Much later, I get back to my wonderful Airbnb, fold and hang my new clothes nearly away and admire the colours and become wistful over how good I’m going to look, how much fun I’m going to have. I turn towards my bed and stare out at the cityscape, the flickers of thousands of lights in the distance. I (finally) sleep like a baby, with no earplugs in or water rushing through the walls to kick me out of my slumber. I wake up in the morning and pull the curtains apart to find sunny Bangkok greeting me and I smile back, heading downstairs and hearing my excitement echoing through all the space and silence.
I am not moving from here all day.
I spend the morning using the washer/dryer and thinking about how much I’m saving not seeing the lovely woman back in On Nut for this service (and how I still miss her, a bit). I get noodle soup and siu mai delivered and slurp it up hungrily, thinking how happy I am to be here, because I could never stay in and do this kind of thing where I was. I lay back on the reclining sofa watching ‘Superman’ and drifting in and out of consciousness, until the sun starts to set. For dinner, I wolf down an amazing lasagne, pepperoni pizza and cheesecake as I’m having the time of my life watching ‘Jojo Rabbit.’

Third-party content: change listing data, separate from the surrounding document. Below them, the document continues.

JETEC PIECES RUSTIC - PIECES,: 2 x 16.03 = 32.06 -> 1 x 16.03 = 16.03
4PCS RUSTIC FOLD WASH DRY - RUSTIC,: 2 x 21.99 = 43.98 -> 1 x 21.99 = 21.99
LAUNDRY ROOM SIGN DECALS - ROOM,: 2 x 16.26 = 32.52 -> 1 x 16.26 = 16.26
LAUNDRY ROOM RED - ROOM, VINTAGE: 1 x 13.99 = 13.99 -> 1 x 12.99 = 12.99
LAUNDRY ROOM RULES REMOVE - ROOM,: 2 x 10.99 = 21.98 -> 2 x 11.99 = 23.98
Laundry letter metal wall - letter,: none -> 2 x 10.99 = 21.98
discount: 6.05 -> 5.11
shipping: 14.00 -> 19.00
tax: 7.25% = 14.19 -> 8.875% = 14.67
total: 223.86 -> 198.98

And before I go to sleep, I look up at the high ceilings, I look over the balcony, so high up from where I was in On Nut, so far away from the pauper-like life I was living in London. I think about how small, confined, isolated my life was, how I was just constantly coping, and spending more and more money to cope with my coping and still, my ceilings never got higher, my horizons never broadened, my view never got further than the four walls closing in on me in the studio flat in an area I never wanted to be.
I wash up the bowls with remnants of ridiculously tasty noodle soup, I scrub the plates with tantalising tomato sauce, and I think back to the milkshakes I drink for breakfast and lunch back home to save myself money to survive, to spend more and more on coping mechanisms to cope with my coping… and I guess, to be where I am now, waking up to what is possible, what I forgot, what I always wanted, and what I don’t. What is waiting for me.
I look around one last time before I go upstairs to sleep, and I think…
“Do people really get used to this? Do they really get bored of it?”